• [What to do]
All entries must be transcribed without a single difference.

--- START ---

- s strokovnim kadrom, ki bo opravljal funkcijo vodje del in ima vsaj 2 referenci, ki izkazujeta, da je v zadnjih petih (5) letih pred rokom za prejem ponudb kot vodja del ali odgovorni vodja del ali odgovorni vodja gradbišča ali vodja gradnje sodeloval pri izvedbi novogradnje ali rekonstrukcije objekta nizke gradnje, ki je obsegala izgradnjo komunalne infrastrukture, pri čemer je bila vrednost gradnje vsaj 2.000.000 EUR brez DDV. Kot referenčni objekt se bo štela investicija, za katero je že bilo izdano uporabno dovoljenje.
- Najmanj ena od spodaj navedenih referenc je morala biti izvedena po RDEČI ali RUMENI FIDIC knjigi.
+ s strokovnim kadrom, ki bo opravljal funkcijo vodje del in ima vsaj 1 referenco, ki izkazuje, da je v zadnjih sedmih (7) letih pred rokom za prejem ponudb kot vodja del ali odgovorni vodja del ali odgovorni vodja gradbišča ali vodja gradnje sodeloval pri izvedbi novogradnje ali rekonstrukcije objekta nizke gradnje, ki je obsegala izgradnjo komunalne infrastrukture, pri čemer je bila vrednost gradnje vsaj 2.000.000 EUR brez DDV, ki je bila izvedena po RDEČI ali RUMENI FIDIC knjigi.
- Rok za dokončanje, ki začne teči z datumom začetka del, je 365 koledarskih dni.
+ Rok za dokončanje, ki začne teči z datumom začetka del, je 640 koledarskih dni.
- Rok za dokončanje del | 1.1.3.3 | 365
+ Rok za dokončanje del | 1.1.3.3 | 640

--- END ---

• [Response below]
- s strokovnim kadrom, ki bo opravljal funkcijo vodje del in ima vsaj 2 referenci, ki izkazujeta, da je v zadnjih petih (5) letih pred rokom za prejem ponudb kot vodja del ali odgovorni vodja del ali odgovorni vodja gradbišča ali vodja gradnje sodeloval pri izvedbi novogradnje ali rekonstrukcije objekta nizke gradnje, ki je obsegala izgradnjo komunalne infrastrukture, pri čemer je bila vrednost gradnje vsaj 2.000.000 EUR brez DDV. Kot referenčni objekt se bo štela investicija, za katero je že bilo izdano uporabno dovoljenje.
- Najmanj ena od spodaj navedenih referenc je morala biti izvedena po RDEČI ali RUMENI FIDIC knjigi.
+ s strokovnim kadrom, ki bo opravljal funkcijo vodje del in ima vsaj 1 referenco, ki izkazuje, da je v zadnjih sedmih (7) letih pred rokom za prejem ponudb kot vodja del ali odgovorni vodja del ali odgovorni vodja gradbišča ali vodja gradnje sodeloval pri izvedbi novogradnje ali rekonstrukcije objekta nizke gradnje, ki je obsegala izgradnjo komunalne infrastrukture, pri čemer je bila vrednost gradnje vsaj 2.000.000 EUR brez DDV, ki je bila izvedena po RDEČI ali RUMENI FIDIC knjigi.
- Rok za dokončanje, ki začne teči z datumom začetka del, je 365 koledarskih dni.
+ Rok za dokončanje, ki začne teči z datumom začetka del, je 640 koledarskih dni.
- Rok za dokončanje del | 1.1.3.3 | 365
+ Rok za dokončanje del | 1.1.3.3 | 640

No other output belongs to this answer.